**Task statement**. Please repeat exactly the lines below from the one containing "order date: 2015-02-09 -> 2015-02-08" down to the one containing "delivery note number: D2025-1847", both included, and nothing else.

(Change detection outputs)
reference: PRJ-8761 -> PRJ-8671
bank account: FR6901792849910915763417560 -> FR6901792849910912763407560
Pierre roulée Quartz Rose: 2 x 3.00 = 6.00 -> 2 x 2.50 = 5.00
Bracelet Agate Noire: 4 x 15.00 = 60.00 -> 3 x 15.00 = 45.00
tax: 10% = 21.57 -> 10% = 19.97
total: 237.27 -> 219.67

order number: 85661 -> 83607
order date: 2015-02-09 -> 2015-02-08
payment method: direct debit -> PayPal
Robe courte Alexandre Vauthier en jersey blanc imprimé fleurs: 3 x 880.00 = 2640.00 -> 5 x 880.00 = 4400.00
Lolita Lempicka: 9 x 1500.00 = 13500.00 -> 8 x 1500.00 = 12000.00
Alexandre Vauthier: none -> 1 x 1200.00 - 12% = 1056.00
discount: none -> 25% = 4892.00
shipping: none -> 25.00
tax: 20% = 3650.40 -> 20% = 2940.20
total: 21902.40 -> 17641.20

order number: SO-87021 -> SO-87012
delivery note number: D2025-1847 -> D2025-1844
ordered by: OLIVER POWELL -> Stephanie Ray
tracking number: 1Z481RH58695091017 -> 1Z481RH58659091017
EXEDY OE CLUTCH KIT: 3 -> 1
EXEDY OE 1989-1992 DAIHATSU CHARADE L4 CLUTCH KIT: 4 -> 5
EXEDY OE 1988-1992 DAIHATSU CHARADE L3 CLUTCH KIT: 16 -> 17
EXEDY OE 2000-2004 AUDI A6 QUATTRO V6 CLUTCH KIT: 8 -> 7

**Answer**.
order date: 2015-02-09 -> 2015-02-08
payment method: direct debit -> PayPal
Robe courte Alexandre Vauthier en jersey blanc imprimé fleurs: 3 x 880.00 = 2640.00 -> 5 x 880.00 = 4400.00
Lolita Lempicka: 9 x 1500.00 = 13500.00 -> 8 x 1500.00 = 12000.00
Alexandre Vauthier: none -> 1 x 1200.00 - 12% = 1056.00
discount: none -> 25% = 4892.00
shipping: none -> 25.00
tax: 20% = 3650.40 -> 20% = 2940.20
total: 21902.40 -> 17641.20

order number: SO-87021 -> SO-87012
delivery note number: D2025-1847 -> D2025-1844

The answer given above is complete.